On 5 August, it was reported that rebel forces were smuggling weapons into Khoms, west of Zliten, and were preparing to launch an attack on Tripoli from there, due to the difficulty in taking the town of Zliten.

On 7 August, three rebels were killed and 15 wounded while trying to hold on to positions in Suq Al Thulatha after their advance into Zliten was halted due to the loyalist counter-attack and a lack of ammunition.

Two NATO air formations conducted a concerted strike on a former regime barracks and ammunition depot, as well as a headquarters, near Zliten on 8 August. Subsequent missions attacked two command and control facilities and a military staging post in Zliten and Khoms. At sea, HMS Bangor continued her long-standing mine countermeasures patrol off Misrata, where Colonel Gaddafi had repeatedly made unsuccessful attempts to deny the port to humanitarian shipping, while HMS Liverpool once again fired a barrage of illumination rounds to support NATO operations in the Zliten area.

On 9 August, the Libyan government claimed that 85 civilians were killed in NATO airstrikes on a village near Zliten. A NATO spokesman said that they were targeting four buildings in which nine vehicles were destroyed and that government claim "was not corroborated by available factual information at the site". The Libyan government declared three days of national mourning.
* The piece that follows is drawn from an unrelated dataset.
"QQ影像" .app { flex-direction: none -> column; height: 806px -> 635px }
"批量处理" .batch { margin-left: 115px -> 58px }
Reporters were later taken to a hospital where they saw at least 30 dead bodies including the bodies of at least two young children. The Libyan government claimed that the bodies of others killed in the airstrikes were taken to other hospitals. Neither of these claims were independently verified, although some media outlets came to the conclusion that it seemed more credible than usual that something tragic happened due to the presence of at least 14 bodies at one hospital, including an infant.
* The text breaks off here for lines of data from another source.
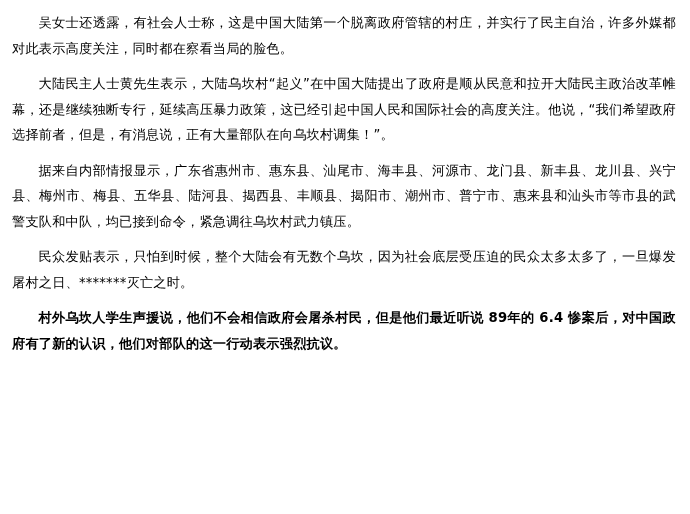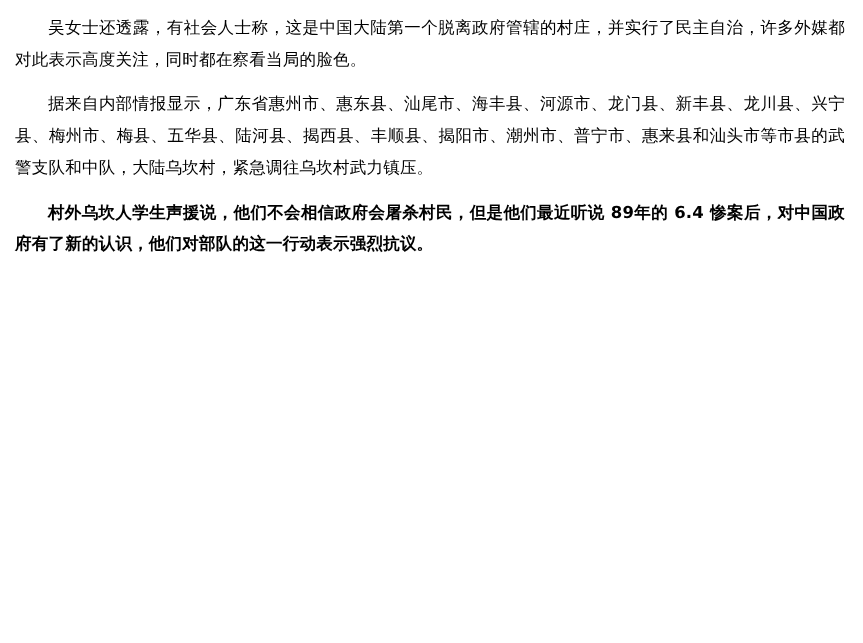"大陆民主人士黄先生表示，大陆乌坎村“起义”在中国大陆提出了政府是顺从民意和拉开大" p.para { html: none -> <p>大陆民主人士黄先生表示，大陆乌坎村“起义”在中国大陆提出了政府是顺从民意和拉开大陆民主政治改革帷幕，还是继续独断专行，延续高压暴力政策，这已经引起中国人民和国际社会的高度关注。他说，“我们希望政府选择前者，但是，有消息说，正有大量部队在向乌坎村调集！”。</p> }
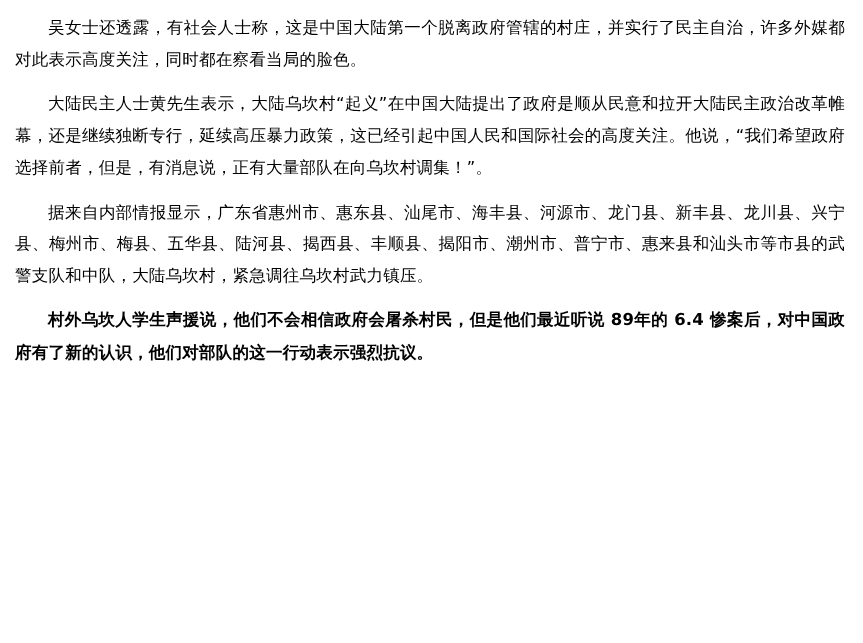"据来自内部情报显示，广东省惠州市、惠东县、汕尾市、海丰县、河源市、龙门县、新丰县" p.para { text: 大陆乌坎村 -> 均已接到命令 }
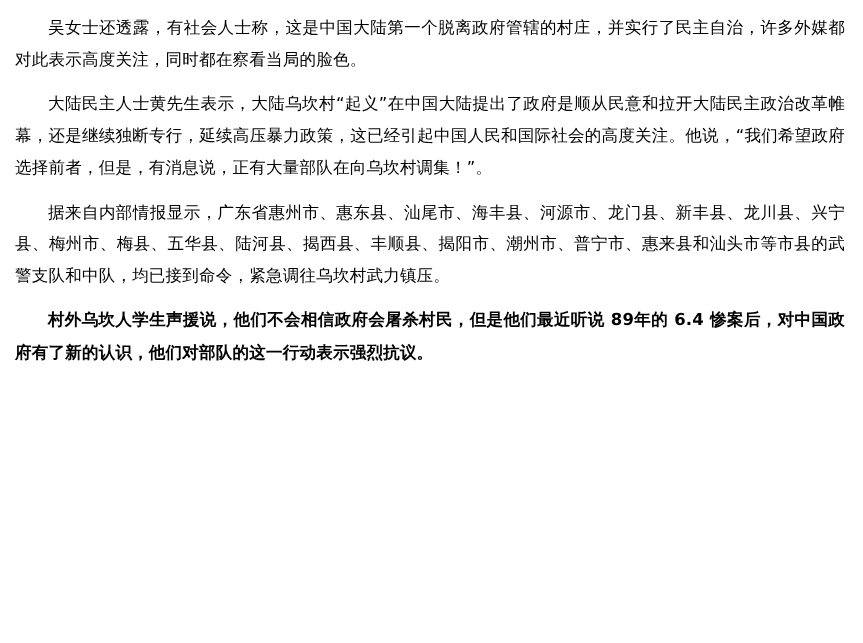"民众发贴表示，只怕到时候，整个大陆会有无数个乌坎，因为社会底层受压迫的民众太多太" p.para { html: none -> <p>民众发贴表示，只怕到时候，整个大陆会有无数个乌坎，因为社会底层受压迫的民众太多太多了，一旦爆发屠村之日、*******灭亡之时。</p> }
On 18 August, rebels stated that an attempt to break the stalemate in Zliten by staging an uprising had failed, after well-equipped loyalist forces preempted a group of poorly equipped local rebels. Four people were killed, and five badly wounded in the exchange.
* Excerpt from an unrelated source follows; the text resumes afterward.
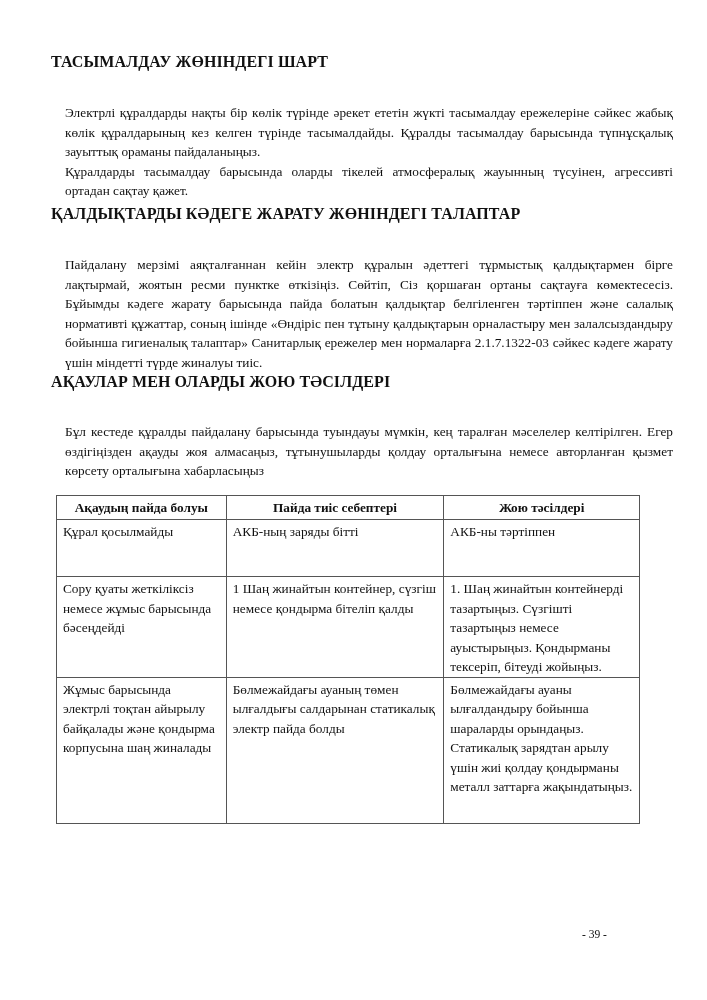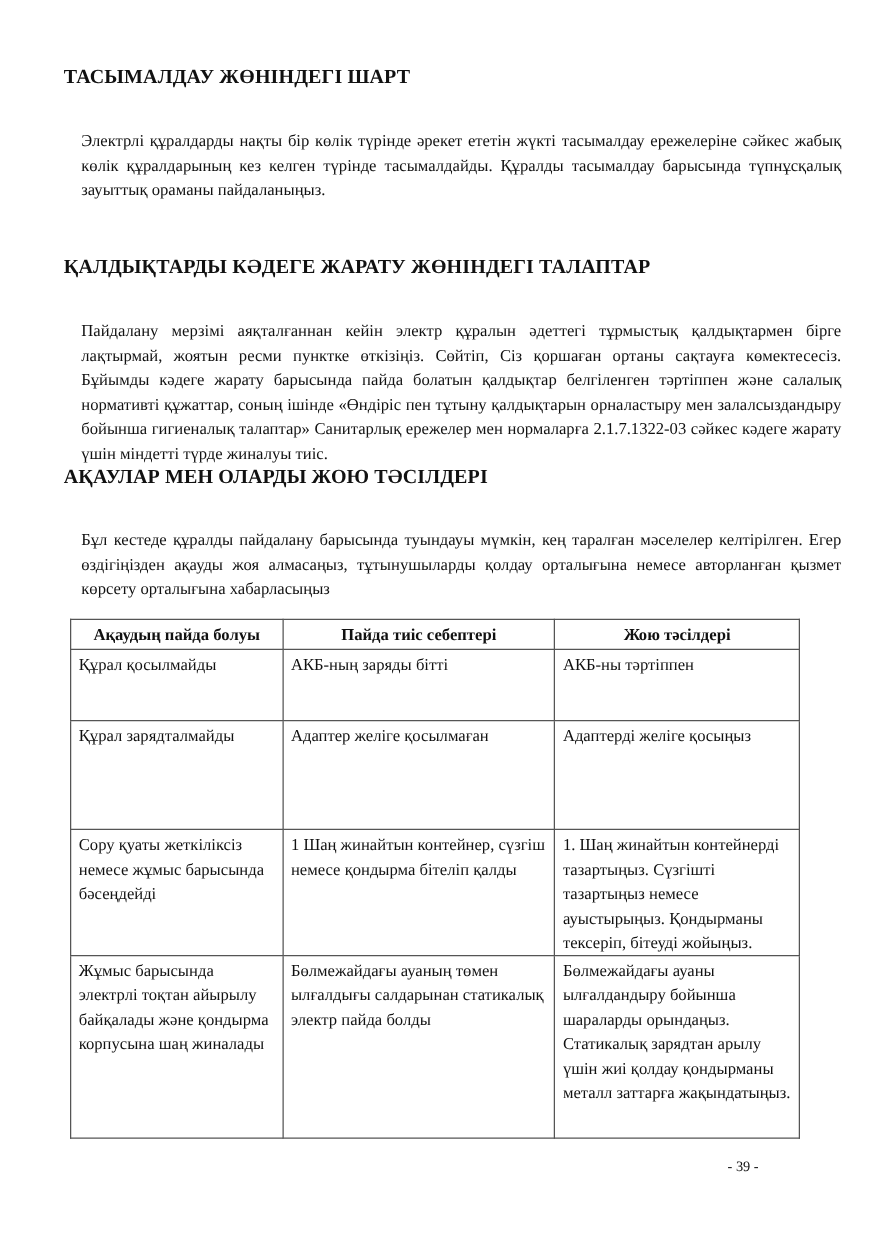"Құралдарды тасымалдау барысында оларды" p { html: none -> <p>Құралдарды тасымалдау барысында оларды тікелей атмосфералық жауынның түсуінен, агрессивті ортадан сақтау қажет.</p> }
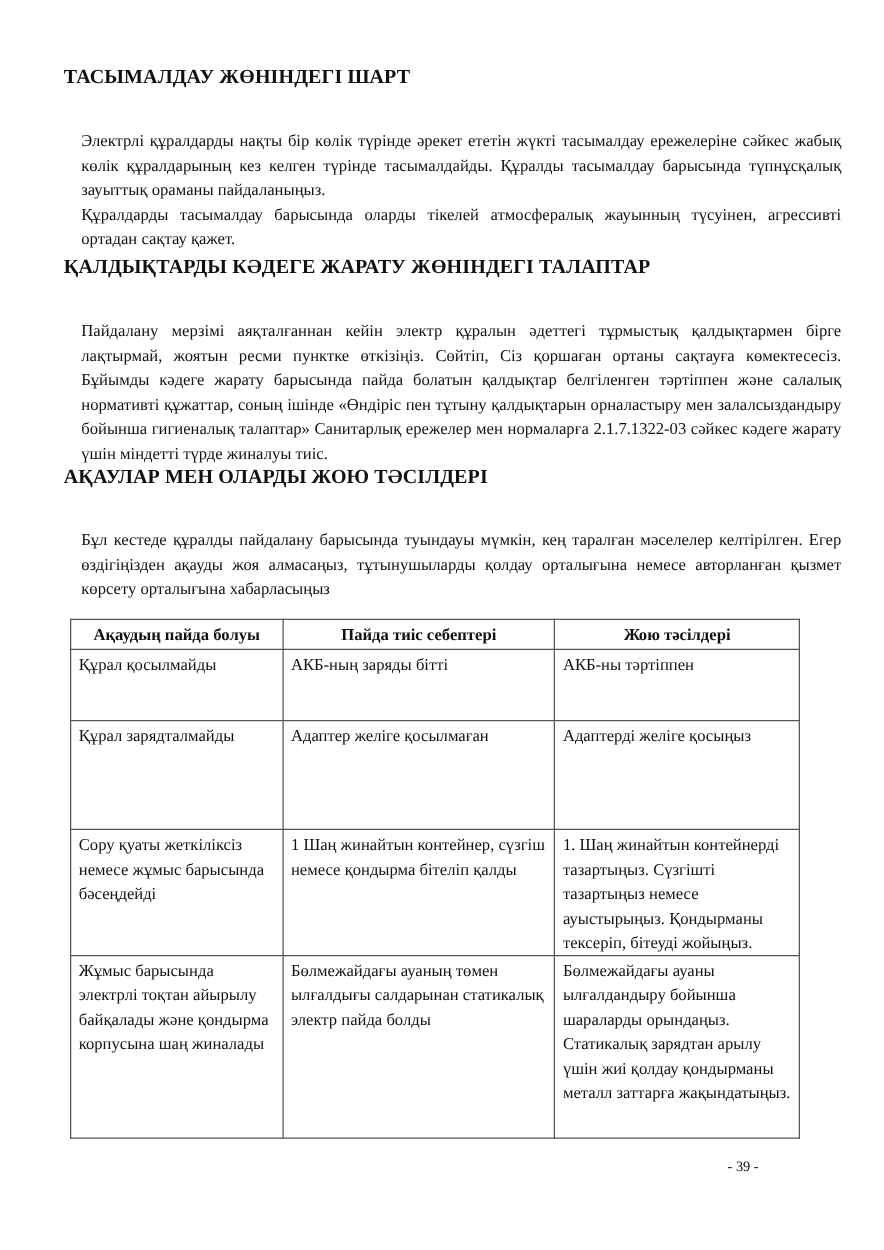"Құрал зарядталмайды" tr { html: <tr> <td>Құрал зарядталмайды</td> <td>Адаптер желіге қосылмаған</td> <td>Адаптерді желіге қосыңыз</td> </tr> -> none }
On 19 August, rebels launched an offensive against Zliten, which captured most of the city, including the town center. According to rebels, their casualties in the battle were 32 dead and 150 wounded. Al Jazeera confirmed that Zliten was in rebel hands by the evening, with a correspondent on the scene reporting that loyalist forces had fled and left behind a considerable amount of ammunition and heavy weapons. He also said residents of the city apparently rebelled against loyalist soldiers garrisoning the city as the rebel troops pushed into the city centre, helping to drive the pro-Gaddafi forces out. Rebel forces claimed to have advanced to the outskirts of Khoms. The Guardian also reported that Gaddafi forces launched a counter-attack on Zliten.

By 23 August, it was reported by Al Jazeera that rebel forces advanced into Khoms, facing no resistance, while being greeted by cheering residents and were advancing on Tripoli.